Did the doctor know of such things?
“Doctor, when we—my kids, myself—left that mountain inn, I had seen something. Haven’t even talked to my kids about.”
“Go on.”
“People. Looking just like you and me. Who went out… they went out…”
She started to shake, the memory of what she witnessed suddenly hitting her so hard.
“…captured others.”
“For what reason?”
He didn’t know? He couldn’t goddamn guess?
Christie had to tell the doctor that things were actually worse than he imagined.
She struggled to control her emotions; she slowed down her speech.
“They collected children. They herded them, Doctor. Ready to take them with them, wherever they went.”
Did he understand? Did she have to spell it out for him?
Because if she did, Christie felt as if she would lose it.
But then the doctor said, “God. How can that be?”
“Because it is. I don’t know. Maybe it’s part of this whole plague; maybe it’s something new. Or maybe it’s just about survival.”
Then her point.
The one that made her stomach tighten, especially now with her confined to bed.

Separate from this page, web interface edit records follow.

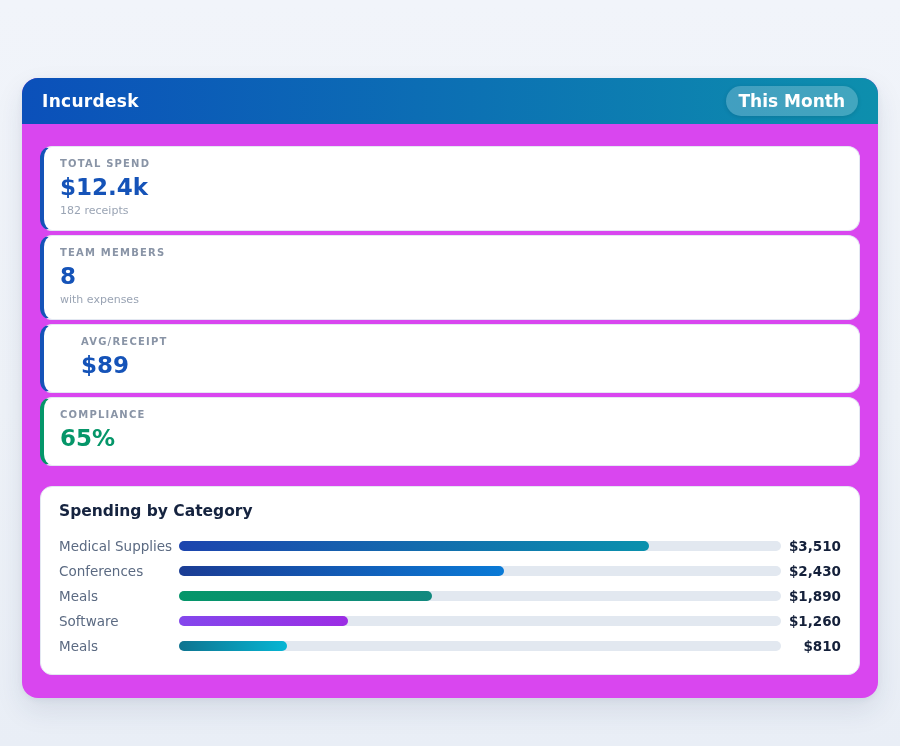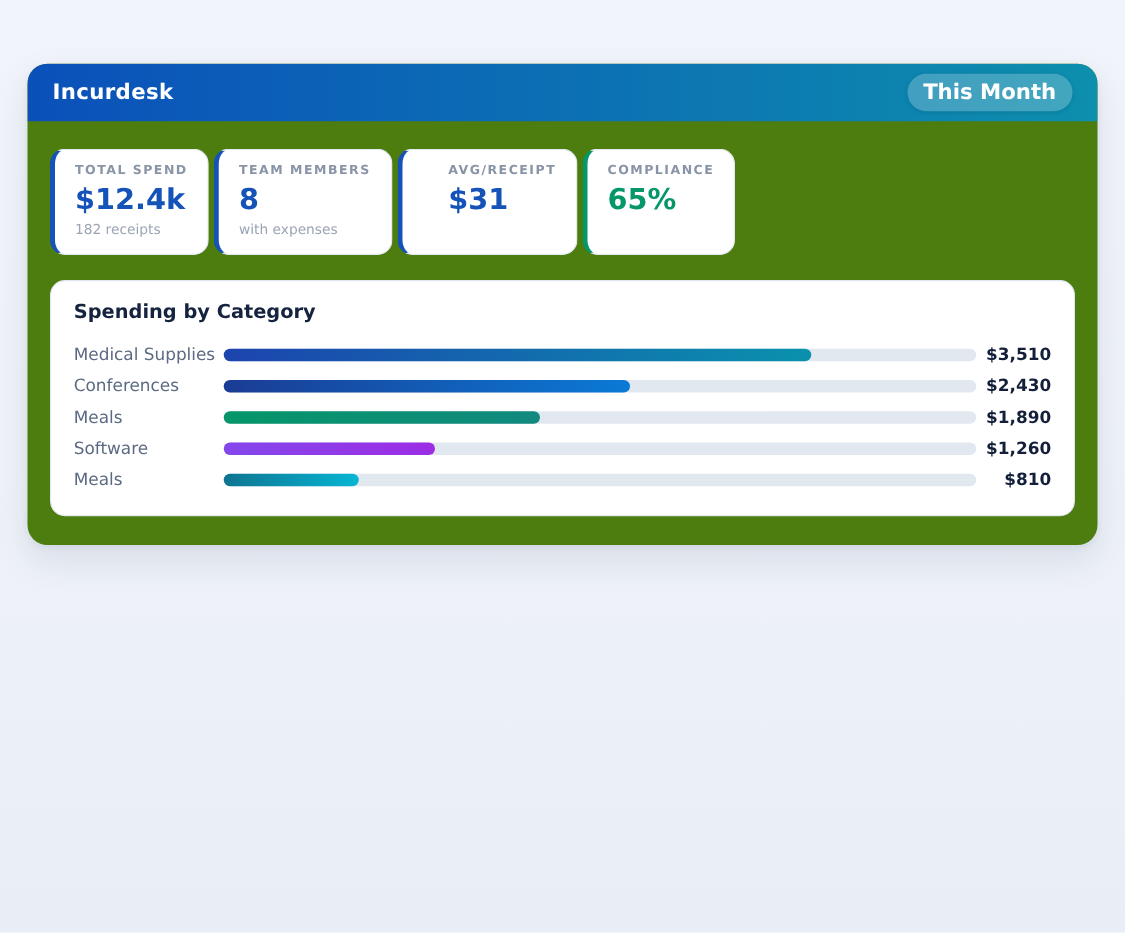--- a/index.html
+++ b/index.html
@@ -5,23 +5,23 @@
   * { margin: 0; padding: 0; box-sizing: border-box; }
   html, body {
     width: 900px; height: 746px;
     font-family: "DejaVu Sans", "Liberation Sans", sans-serif;
     overflow: hidden;
   }
   body { background: linear-gradient(180deg, #f1f4fa 0%, #eef2f8 55%, #e9eef6 100%); }
 
   .panel {
     position: absolute;
-    left: 22px; top: 51px;
+    left: 22px; top: 78px;
     width: 856px;
-    background: #4d7c0f;
+    background: #d946ef;
     border-radius: 16px;
     box-shadow: 0 12px 28px rgba(30, 50, 90, 0.10), 0 2px 6px rgba(30,50,90,0.06);
     overflow: hidden;
   }
 
   .header {
     height: 46px;
     display: flex;
     align-items: center;
     justify-content: space-between;
@@ -39,21 +39,21 @@
     font-size: 17px;
     font-weight: bold;
     padding: 5px 13px;
     border-radius: 999px;
     box-shadow: 0 1px 4px rgba(0,0,0,0.12);
     cursor: pointer;
   }
 
   .stats {
     display: flex;
-    flex-direction: row;
+    flex-direction: column;
     gap: 4px;
     padding: 22px 18px 0 18px;
   }
   .stat-card {
     background: #ffffff;
     border: 1px solid #e3e8f1;
     border-left-width: 4px;
     border-left-style: solid;
     border-radius: 12px;
     padding: 11px 16px 13px 16px;
@@ -138,21 +138,21 @@
         <div class="stat-value" style="color: rgb(21, 83, 184);">$12.4k</div>
         <div class="stat-sub">182 receipts</div>
       </div>
       <div class="stat-card" style="border-left-color: rgb(21, 83, 184);">
         <div class="stat-label">TEAM MEMBERS</div>
         <div class="stat-value" style="color: rgb(21, 83, 184);">8</div>
         <div class="stat-sub">with expenses</div>
       </div>
       <div class="stat-card" style="border-left-color: rgb(21, 83, 184); padding-left: 37px;">
         <div class="stat-label">AVG/RECEIPT</div>
-        <div class="stat-value" style="color: rgb(21, 83, 184);">$31</div>
+        <div class="stat-value" style="color: rgb(21, 83, 184);">$89</div>
       </div>
       <div class="stat-card" style="border-left-color: rgb(5, 150, 105);">
         <div class="stat-label">COMPLIANCE</div>
         <div class="stat-value" style="color: rgb(5, 150, 105);">65%</div>
       </div>
     </div>
 
   <div class="chart-card">
     <div class="chart-title">Spending by Category</div>
     <div class="chart-rows">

“Your people here. Could it happen to any of them? Could any of them, all those people with their big guns, could they get that idea? In the interest of surviving.”
The doctor shook his head, clearly rattled.
But Christie could see in his eyes that he could well imagine the terror she was talking about.
Maybe had even seen some signs of it already.
But then he said, “I think we’re okay… the people here, with their kids. Good people…”
“We were all ‘good people’ once.”
Finally the doctor turned away. “I… I’ve got other patients. The only doctor, right? ‘Rounds,’ they used to call them.”
He stood up and pushed the chair against the wall.
“Maybe we can talk some more. Let’s see how the healing goes, hmm?”
Christie nodded.
“I’ll check in later. You should sleep, rest as much as you can.”
But in a painful move, Christie leaned up, using one arm. She had to make a point. She had to ask one more thing.
“I will. But can you check on my kids? During the day. Make sure they’re okay.” A deep breath, hoping that the man knew what she was asking.
To keep his eyes open. For anything. Because Christie couldn’t.
“Can you do that?”
The doctor nodded. “I will. And Karen, she’s tireless. My right arm. I will ask her as well. We’ll keep eyes on them, talk to them.”
Christie lowered herself back down to the pillow, grateful for the promise.
“And you just work on getting better, okay?”
Christie smiled at that.
She closed her eyes as he left the room, and in seconds she was dead asleep again.